Chroniques picardes (Picardy chronicles)
La Picardie est une terre de contrastes, où la beauté des paysages côtoie l’abandon. Meurtrie par de trop nombreuses guerres et le sang de millions de soldats déversé dans ses sillons, on y trouve encore des reliques des combats lors du labour. Beaucoup de ses villes et villages ont été rasés par la folie des hommes, avant d’être reconstruits souvent de manière remarquable.
La Picardie souffre d’une image négative mais inexacte, étape de la diagonale du vide où les emplois manquent et ses habitants se sentent délaissés par la capitale. Coincée entre le Grand Nord et l’Ile de France, elle n’est pas une destination touristique. Ses villages se paupérisent, de nombreux commerces de centre-ville ferment au profit de centres commerciaux anonymes. Elle regorge pourtant de trésors cachés, de paysages magnifiques. Sa campagne est douce et paisible, on y trouve encore des bocages et des vallons cachés. C’est une terre peuplée de vaches et d’éoliennes, la beauté et son contraire, encore.
Mélancoliques en hiver, souriants aux beaux jours, ces paysages semblent pourtant recouverts d’une fine pellicule de tristesse, grise et terne. Les pavillons se multiplient et défigurent les beaux villages où la brique rouge est reine. Cette déshérence a un corollaire positif pour l’explorateur que je suis : on y trouve encore de vieilles granges en bois et des constructions improbables, toutes droits sorties d’un film de science-fiction. Des automobiles rendues à la nature, mangées par les herbes folles. Mais aussi des chauffeurs routiers qui garent leur camion devant chez eux pour le week-end, une péniche abandonnée sur une mer d’herbes folles, après une croisière sans retour. Enfin de mystérieux rochers plantés au milieu des fougères, qui nous renvoient à des rêves jurassiques. Je me demande parfois si les gens qui y habitent regardent encore leur région, remarquent les détails insolites ou exotiques qui jalonnent mes promenades. Sûrement pas, ils ont sans doute autre chose à penser.
L’aventure n’est jamais loin dans cette contrée silencieuse, souvent épargnée par le bruit des hommes. Il m’a fallu du temps pour apprécier la Picardie, j’ai appris à l’aimer pour ce qu’elle est, un territoire rude, où les voisins sont tous vigilants, comme l’indiquent les panneaux à l’entrée des villages : comme partout, on se barricade dans des jardins clôturés, on se préserve des affres du monde extérieur. L’individualisme a gagné. La Picardie, enfin, est une promesse, celle d’explorer encore et encore cette terre méconnue par beaucoup, à la recherche de trésors cachés.
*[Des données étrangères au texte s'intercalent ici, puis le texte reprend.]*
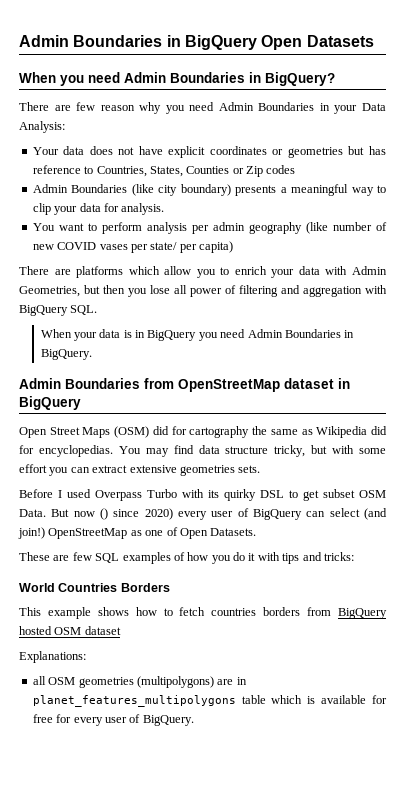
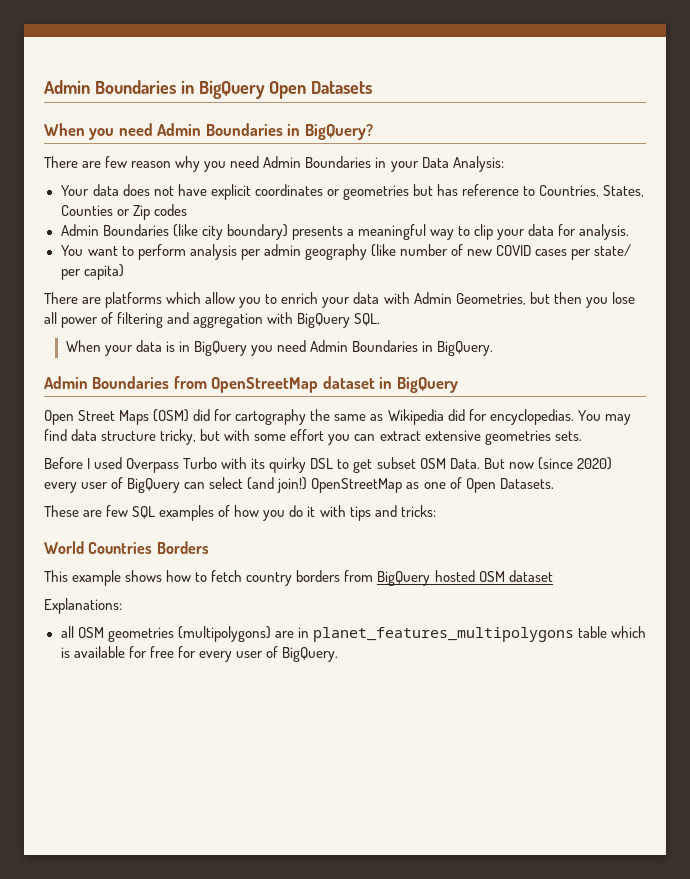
[99,244,128,250] vases -> [535,249,568,256] cases
[100,508,140,520] () since -> [537,457,573,470] (since
[211,608,257,616] countries -> [246,572,293,586] country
Picardy is a land of contrasts, where beautiful landscapes rub shoulders with neglect. Bruised by too many wars and the blood of millions of soldiers spilled in its furrows, relics of the fighting are still to be found when ploughing. Many of its towns and villages were razed to the ground by man's folly before being rebuilt, often in remarkable ways.
Picardy suffers from a negative but inaccurate image, stage on the diagonal of the void where jobs are lacking and its inhabitants feel neglected by Paris. Stuck between the Grand Nord and Ile de France, it is not a tourist destination. Its villages are becoming impoverished, and many downtown businesses are closing down in favor of anonymous shopping malls. It is full of hidden treasures and magnificent landscapes. The countryside is gentle and peaceful, with hidden hedgerows and valleys. It's a land of cows and windmills, beauty and its opposite, again.
Melancholy in winter, smiling in summer, these landscapes seem to be covered in a thin film of grey, dull sadness. Houses are multiplying and disfiguring the beautiful villages where red brick is king. This neglect has a positive corollary for the explorer in me: you can still find old wooden barns and improbable constructions, straight out of a science-fiction film. Cars returned to nature, eaten by weeds. But also truck drivers who park their trucks in front of their homes for the weekend, a houseboat abandoned on a sea of weeds, after a one-way cruise. Finally, mysterious rocks planted in the middle of the ferns, taking us back to Jurassic dreams. I sometimes wonder if the people who live there still look at their region, notice the unusual or exotic details that line my walks. Certainly not, they probably have something else to think about.
Adventure is never far away in this silent land, often untouched by human noise. It took me a long time to appreciate Picardy, and I've learned to love it for what it is, a rugged land where neighbors are all vigilant, as the signs at the entrances to the villages indicate: like everywhere else, people barricade themselves in fenced gardens, protecting themselves from the outside world. Individualism has won the day. Last but not least, Picardy holds the promise of exploring this little-known land again and again, in search of hidden treasures.